Centre for Orangutan Protection memanggil seluruh orangufriends, untuk memperhatikan, menyebarluaskan dan menggagalkan kompetisi berburu tupai!

Sniper Boyolali lagi ‘lali’ kalau senapan angin di Peraturan Kapolri No 8/2012 tentang Pengawasan dan Pengendalian Senjata Api untuk Kepentingan Olahraga.

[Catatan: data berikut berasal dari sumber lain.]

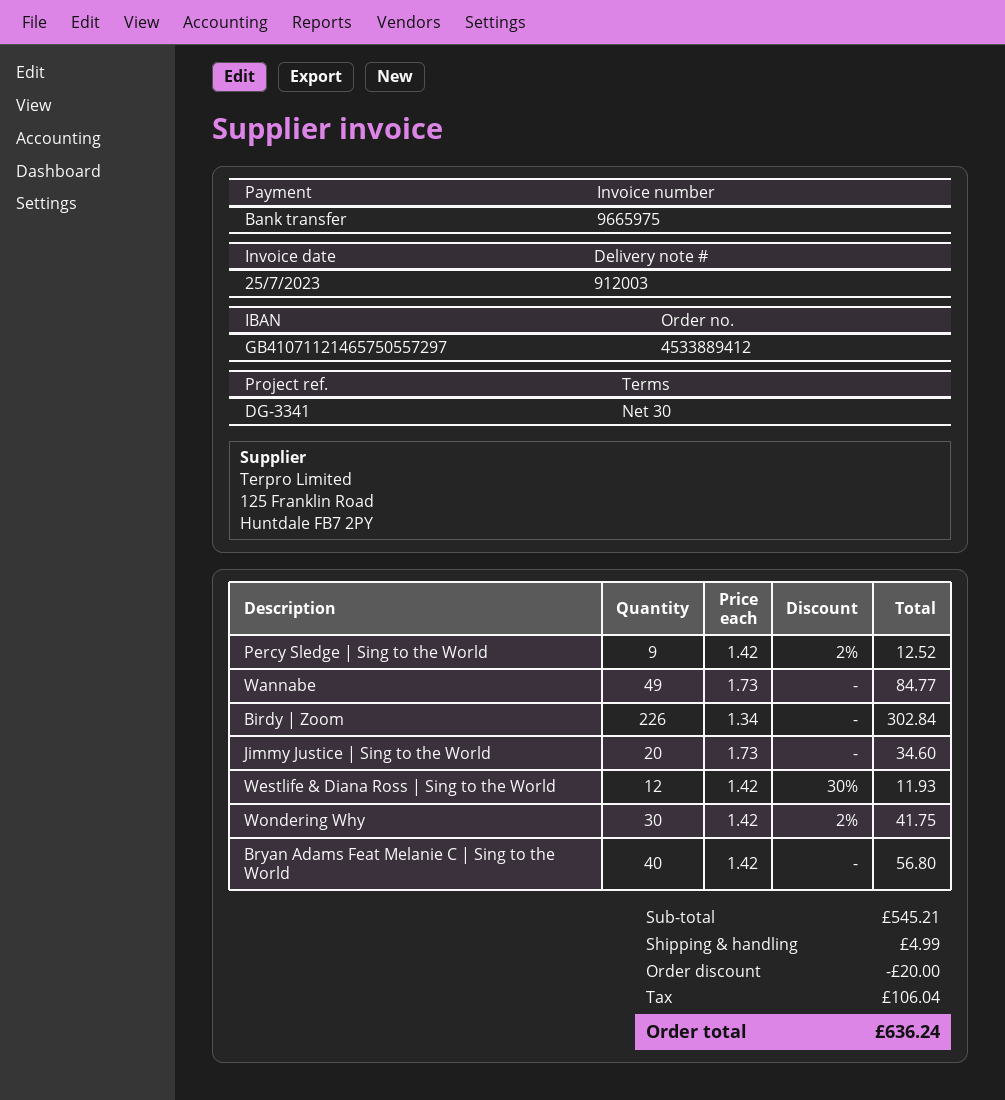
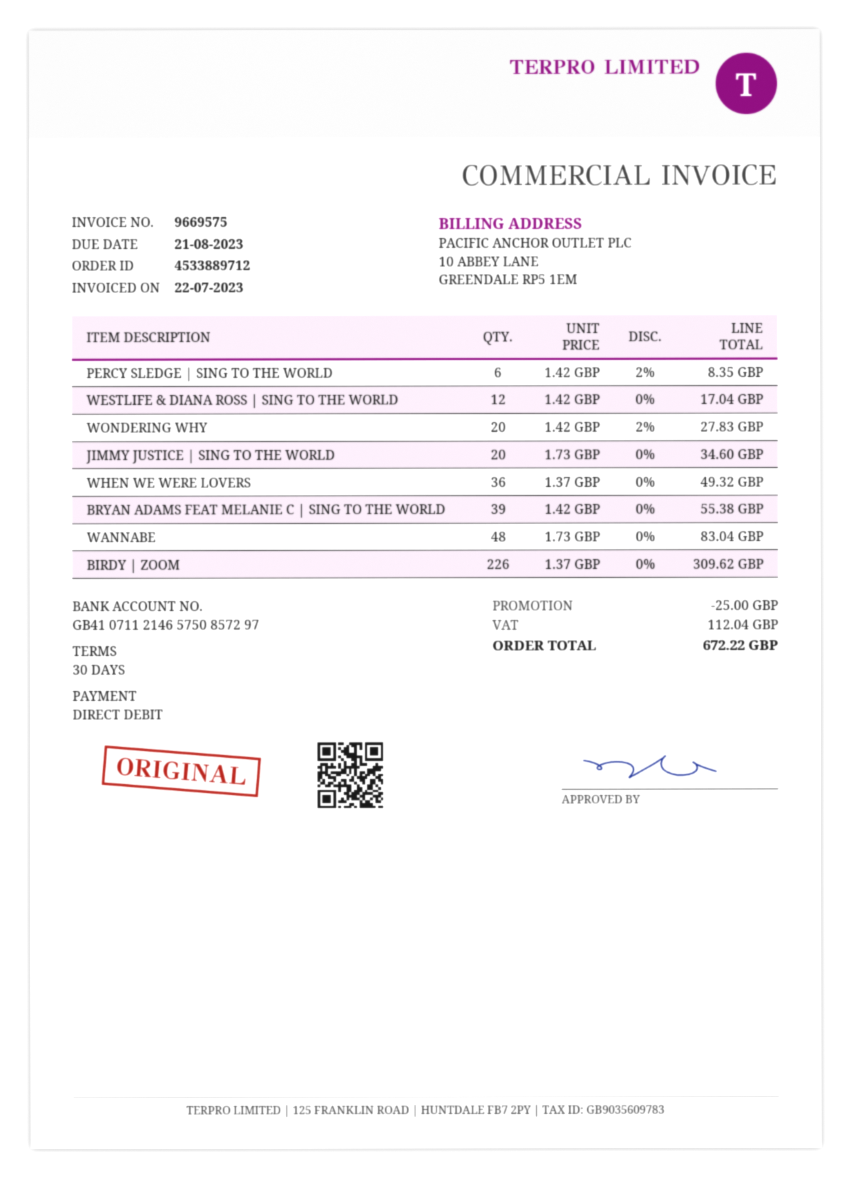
order number: 4533889412 -> 4533889712
invoice number: 9665975 -> 9669575
invoice date: 2023-07-25 -> 2023-07-22
payment method: bank transfer -> direct debit
bank account: GB41071121465750557297 -> GB41071121465750857297
Percy Sledge | Sing to the World: 9 x 1.42 - 2% = 12.52 -> 6 x 1.42 - 2% = 8.35
Wannabe: 49 x 1.73 = 84.77 -> 48 x 1.73 = 83.04
Birdy | Zoom: 226 x 1.34 = 302.84 -> 226 x 1.37 = 309.62
Westlife & Diana Ross | Sing to the World: 12 x 1.42 - 30% = 11.93 -> 12 x 1.42 = 17.04
Wondering Why: 30 x 1.42 - 2% = 41.75 -> 20 x 1.42 - 2% = 27.83
Bryan Adams Feat Melanie C | Sing to the World: 40 x 1.42 = 56.80 -> 39 x 1.42 = 55.38
WHEN WE WERE LOVERS: none -> 36 x 1.37 = 49.32
discount: 20.00 -> 25.00
shipping: 4.99 -> none
tax: 106.04 -> 112.04
total: 636.24 -> 672.22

Sangat tegas Kapolri membuat aturan di Pasal 4 ayat 3, “Senapan angin digunakan untuk kepentingan olahraga menembak sasaran atau target.”. Pasal 5 ayat 3, “Senapan angin hanya digunakan dilokasi pertandingan atau latihan.”. “Perintah Kapolri loh pak Inspektur Jenderal Polisi Drs. Condro Kirono, M.M., M.Hum.”.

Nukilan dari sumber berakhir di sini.